I saw Kimberly three hours per week for four years of her life—at most. During those same three hours, I saw a few hundred other teenagers too. How did I, in those three hours, somehow end up being more responsible for Kimberly than her mom, who saw her every day for the first seventeen years of her life?
“Why We Can’t Afford Not To Talk About Faith at Home”
Through our
College Transition Project research we explored all kinds of factors that may be related to faith formation in students' lives. In the midst of a host of factors that do seem to help develop Sticky Faith, some of our most intriguing findings point to the role of parents and family conversations about faith.
Reason #1: Parents are usually the most important spiritual influence in their kids’ lives.
While we believe in the power of adult mentoring (we are both youth ministry volunteers at our respective churches), it’s challenging to point to a Sticky Faith factor that is more significant than students’ parents.

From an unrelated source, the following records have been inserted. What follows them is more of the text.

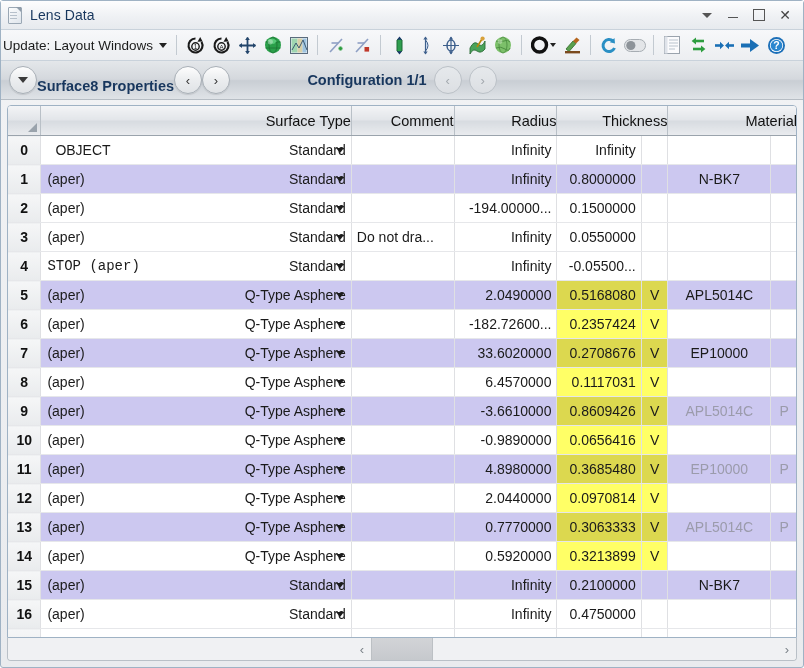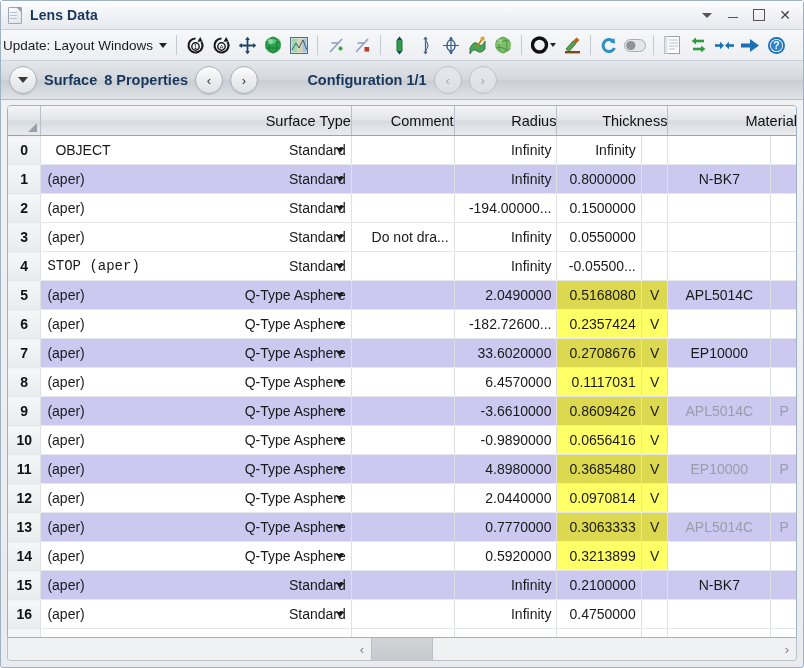"Lens Data" #title-text { font-weight: bold -> none }
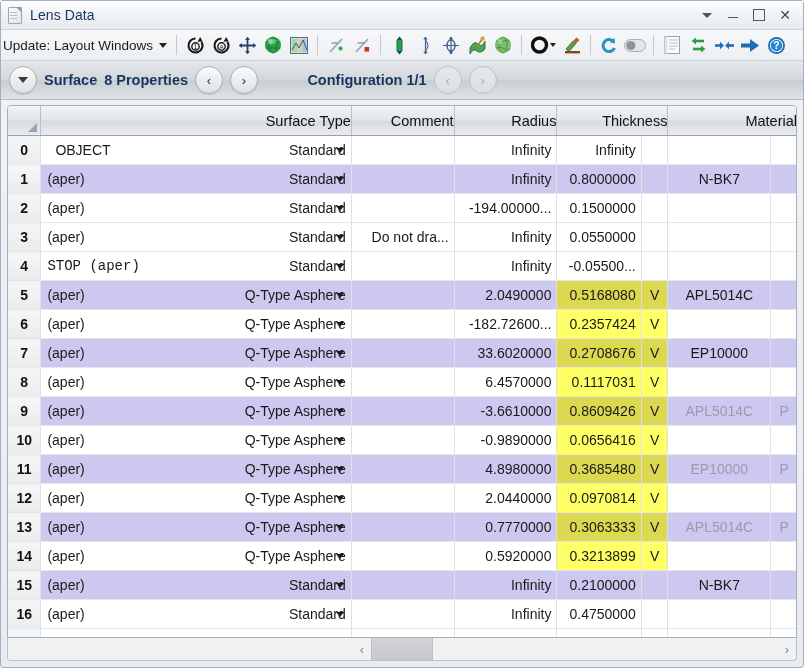"Surface" #nav-left { align-items: center -> flex-end; gap: 7px -> none }
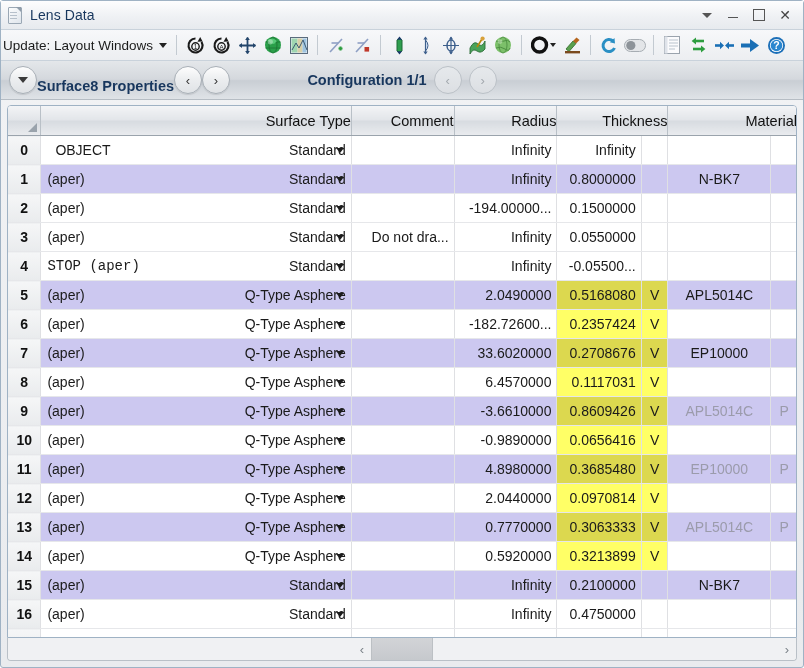"Do not dra..." td.surfname { text-align: right -> left }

Following his nationwide telephone survey of 3,290 teens and their parents, as well as 250 in-depth interviews, sociologist Dr. Christian Smith concluded, “Most teenagers and their parents may not realize it, but a lot of research in the sociology of religion suggests that the most important social influence in shaping young people’s religious lives is the religious life modeled and taught to them by their parents.”
As Smith more simply summarized at a panel at Fuller Seminary, “When it comes to kids’ faith, parents get what they are.”
Of course there are exceptions. Your own faith might be vastly different than your parents’. Plus we’ve met plenty of parents whose kids end up all over the faith spectrum. But parents are more than an initial launch pad for their kids’ journeys; they continue to shape them as ongoing companions and guides.
Reason #2: Most parents miss out on opportunities to talk about faith with their kids.
At Fuller Seminary, we have great respect and affection for the Search Institute, a research center devoted to helping make communities a better place for kids. According to Search’s nationwide study,12% of youth have a regular dialog with their mom on faith/life issues.
In other words, one out of eight kids talks with their mom about their faith.
It’s far lower for dads. One out of twenty, or 5%, of kids have regular faith/life conversations with their dad.
One more interesting statistic: Approximately 9% of teenagers engage in regular Bible reading and devotions with their families. So not even one out of ten teenagers looks at Scripture with their parents. When it comes to matters of faith, mum’s usually the word at home.
Reason #3: The best discussions about faith happen not just when parents ask questions but when parents share their own experiences too.
That relatively small group of parents who do talk with their kids about faith tend to default to asking their kids questions.
What did you talk about in church today? How was youth group? What did you think of the sermon?
Depending on the personality and mood of the kid, responses usually range from grunts to “the usual”. Not very satisfying for the parent or the kid.
Our research shows that asking these questions can pay off. But as vital to Sticky Faith is that parents also share about their own faith.
In other words, parents shouldn’t merely interview their kids; they need to discuss their own faith journey and all of its ups and downs too.